Punch Fronts

Dateline: 5/11/99 

Punch fronts (AKA front flips, front tucks, front saltos, or just plain fronts) are one of the basic skills in front tumbling. They are often used to set up more difficult tumbling passes, such as front step-out round-off flip-flop backs or front step-out front handspring fronts. Punch fronts are usually learned early in the intermediate level, usually once the gymnast has mastered the front handspring.
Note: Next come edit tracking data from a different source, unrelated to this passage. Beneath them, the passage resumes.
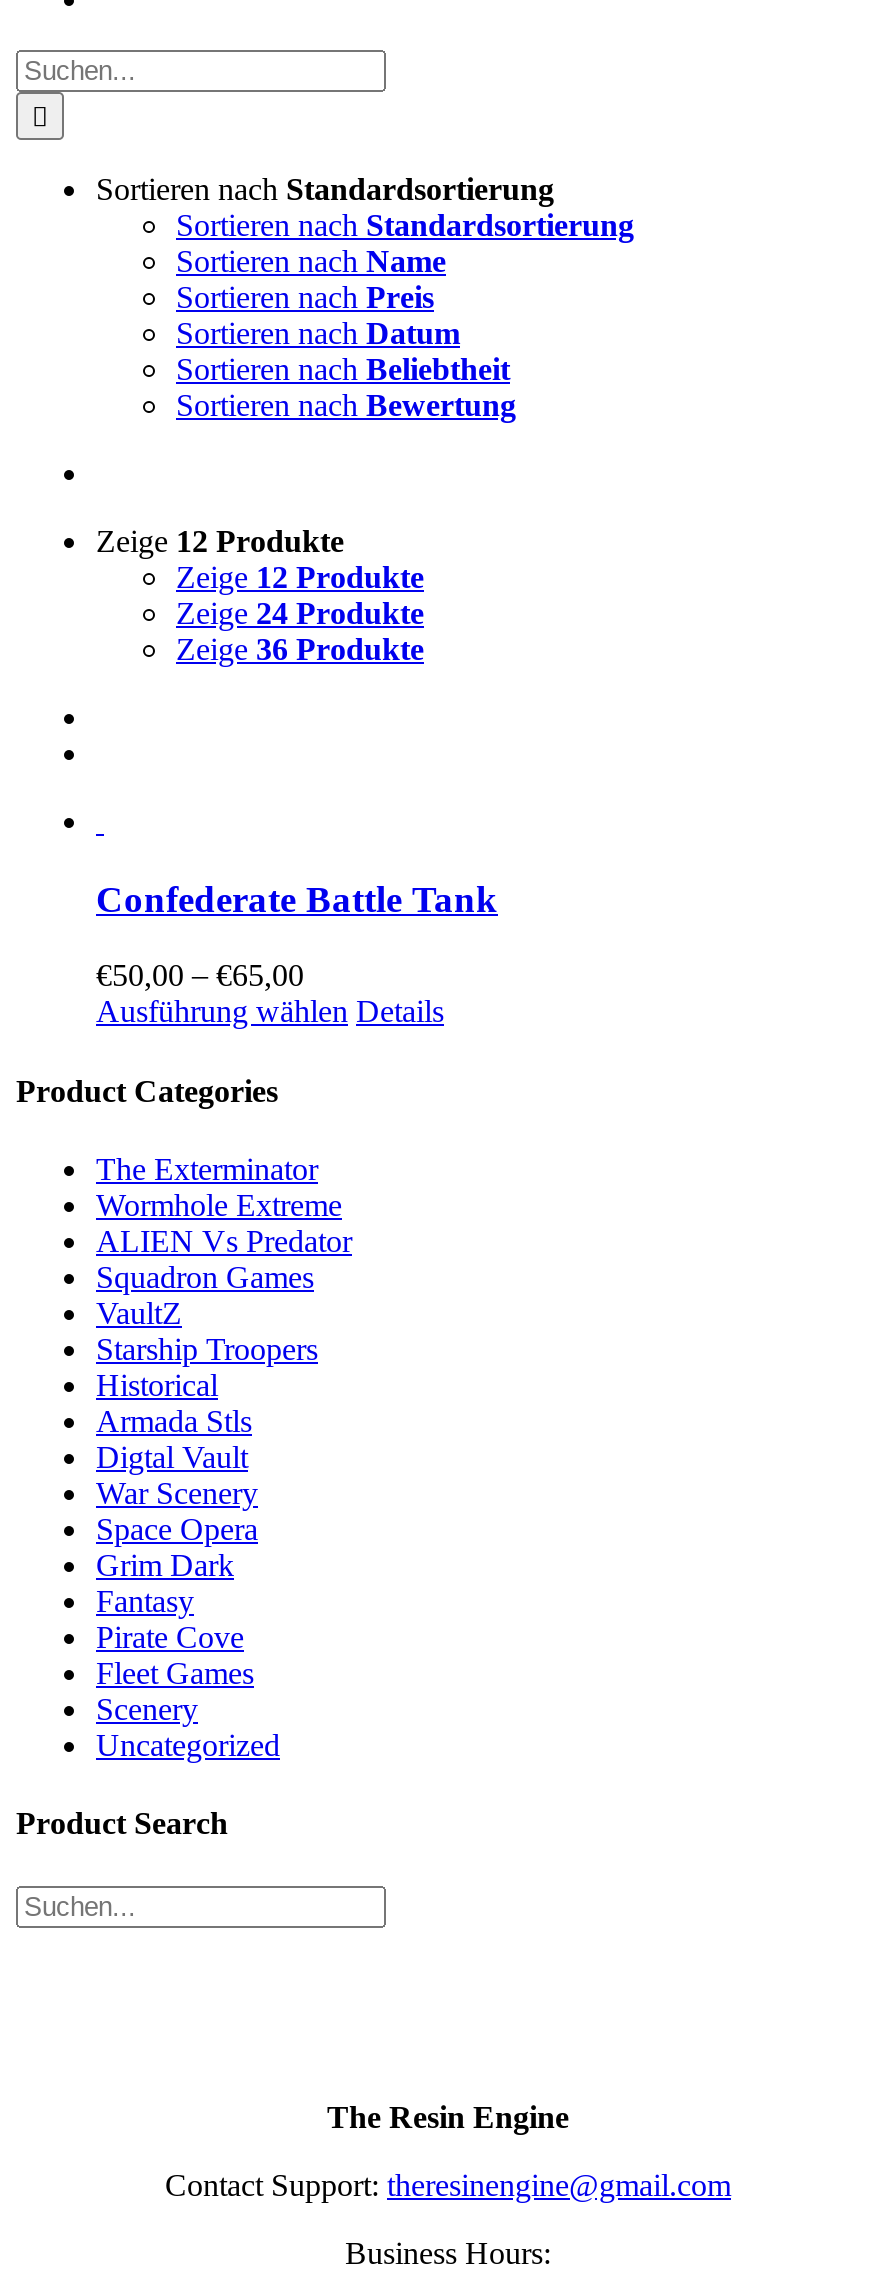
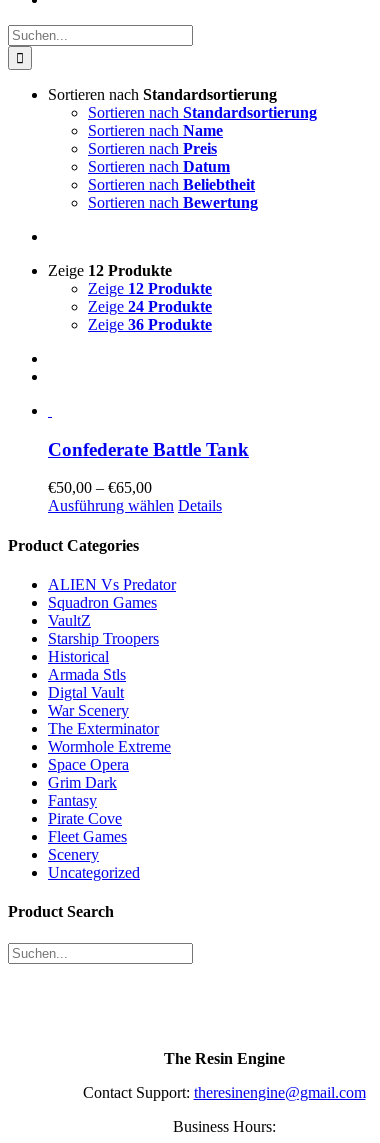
moved down: The Exterminator | Wormhole Extreme

moved up: ALIEN Vs Predator | Squadron Games | VaultZ | Starship Troopers | Historical | Armada Stls | Digtal Vault | War Scenery
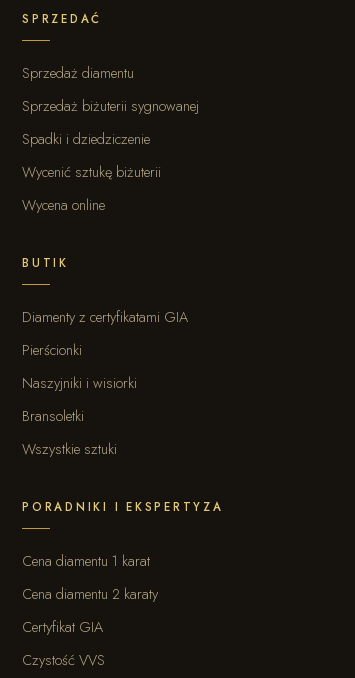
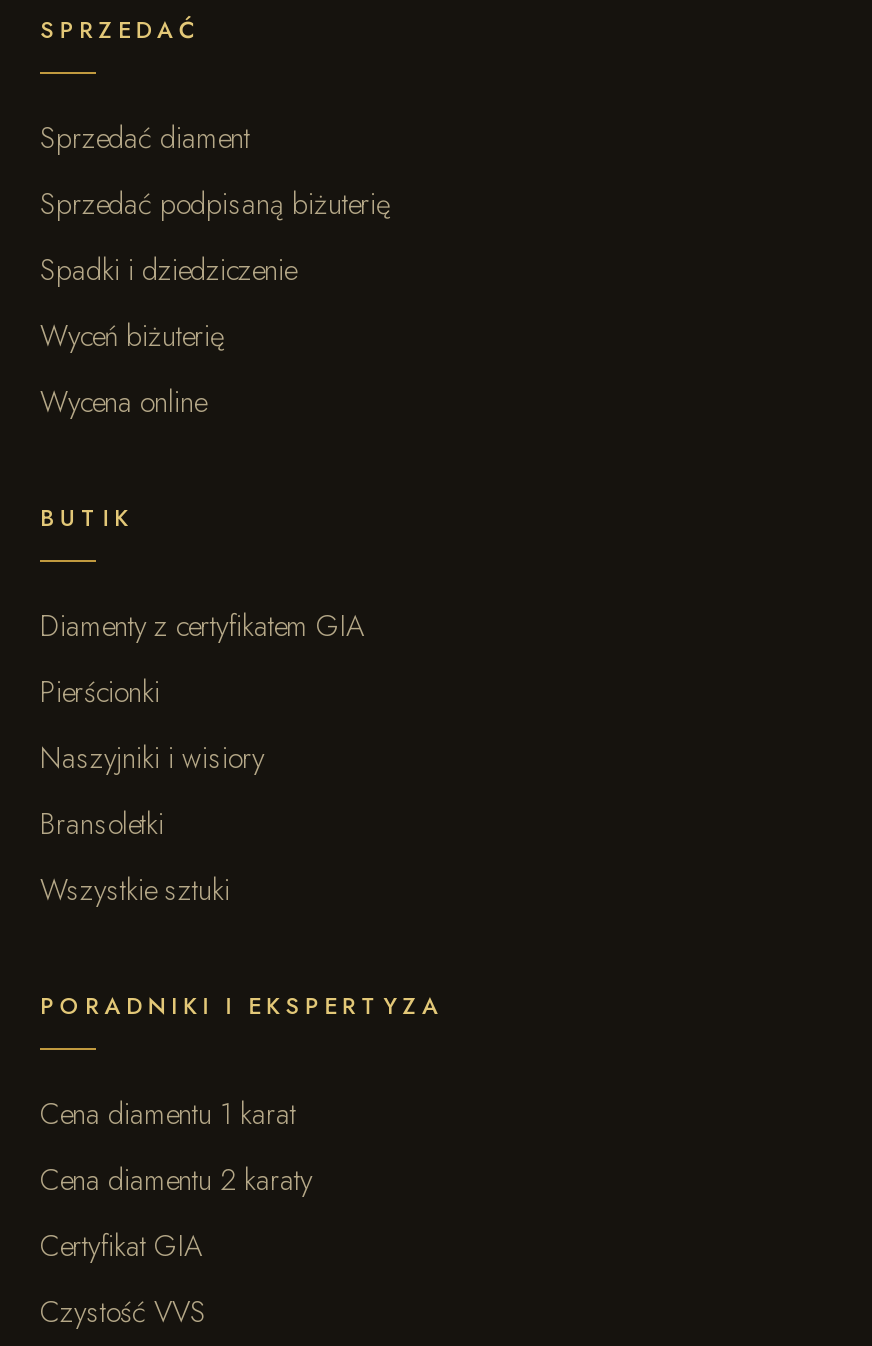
- Sprzedaż diamentu
+ Sprzedać diament

- Sprzedaż biżuterii sygnowanej
+ Sprzedać podpisaną biżuterię

- Wycenić sztukę biżuterii
+ Wyceń biżuterię

- Diamenty z certyfikatami GIA
+ Diamenty z certyfikatem GIA

- Naszyjniki i wisiorki
+ Naszyjniki i wisiory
 There are several drills that should be mastered prior to learning a punch front, and can also be used as drills for reinforcement:
 
 

  • Straight jump punches - From a few running steps, hurdle and punch with both feet into a straight jump. ("Russian fronts" -- which are done by swinging the arms to the back and up -- can be taught, but I will focus on the "arms over the head" punch.) However you swing your arms, they should end up over your head when you rebound. Remember that your feet should be in front of you in the hurdle and your body hollow and tight. This will give you the lift you need.
     

     

  • Dive rolls - This may be a trick that's already been taught, but let's refine it a bit to suit the needs of a front tuck. Most gymnasts will have been doing this in a more or less piked position, but now we shall try straightening the body. When you punch, it should be just like the straight jump punches from above, but at the same time that you're going up, you should be driving your heels so that you rotate to an inverted position by the time you reach the ground. (More experienced gymnasts often "exagerate" this pre-flight position, flying high in the air and rolling out of it at the last minute -- a very dangerous technique, but very amazing when done right.) The area to focus on here is just after your feet leave the ground. Your feet were in front of you at the time of impact, so now you want to transfer that horizontal momentum and turn most of it into vertical power. As you get better, you will be able to drive your heels to get you the rotation while keeping your body hollow or extended.
     

     

Now, it can be taken to completion. Preferably, it should be attempted first off a springboard and onto an 8-inch crash mat with the help of a spotter. Remember the key points emphasized in the previous two drills: punch with your feet in front and punch up with a straight body. To ensure this position, try spotting an object on the wall or directly in front of you at eye level. Watch for a moment as you punch before rotating. The rotation motion should be primarily from lifting the hips. Then the chin should tuck into the chest as you bring your chest to your knees. To land, the tuck should open up, but keeping the legs bent and body tight in preparation for the impact.

 If you feel like you're landing short and almost about to crash your face into your knees, you may want to straddle very slightly so you don't end up with missing teeth -- just until you learn to land on your feet, at least.

 Common mistakes:
 
 

  • Punching with the feet in back: First of all, you most likely won't get very much height since a lot of your momentum is continuing to go forward instead of up. Second, this significantly diminishes the ability to rotate. When you punch up correctly, it places the axis of rotation around the midsection of your body. But when you have your feet in back, it causes you to lean forward and the axis of rotation is somewhere around your head. And since your head is continuing to go forward, so does the axis of rotation and this makes it incredibly difficult to get around.
     

     

  • Not tucking enough: According to the laws of physics, an object with a smaller radius can rotate faster than an object with a longer radius. Therefore, when you roll your body into a tighter tuck, you will rotate faster and it will make it easier to get around.
     

     

When you first try the punch front, you may find it difficult to figure out when to open up to land. Since fronts are a skill with a blind landing, it will require you to practice and practice some more until your body learns to "feel" its way around and anticipate the ground at the right time.

 Don't get discouraged. Just keep practicing and it will come to you. Good luck!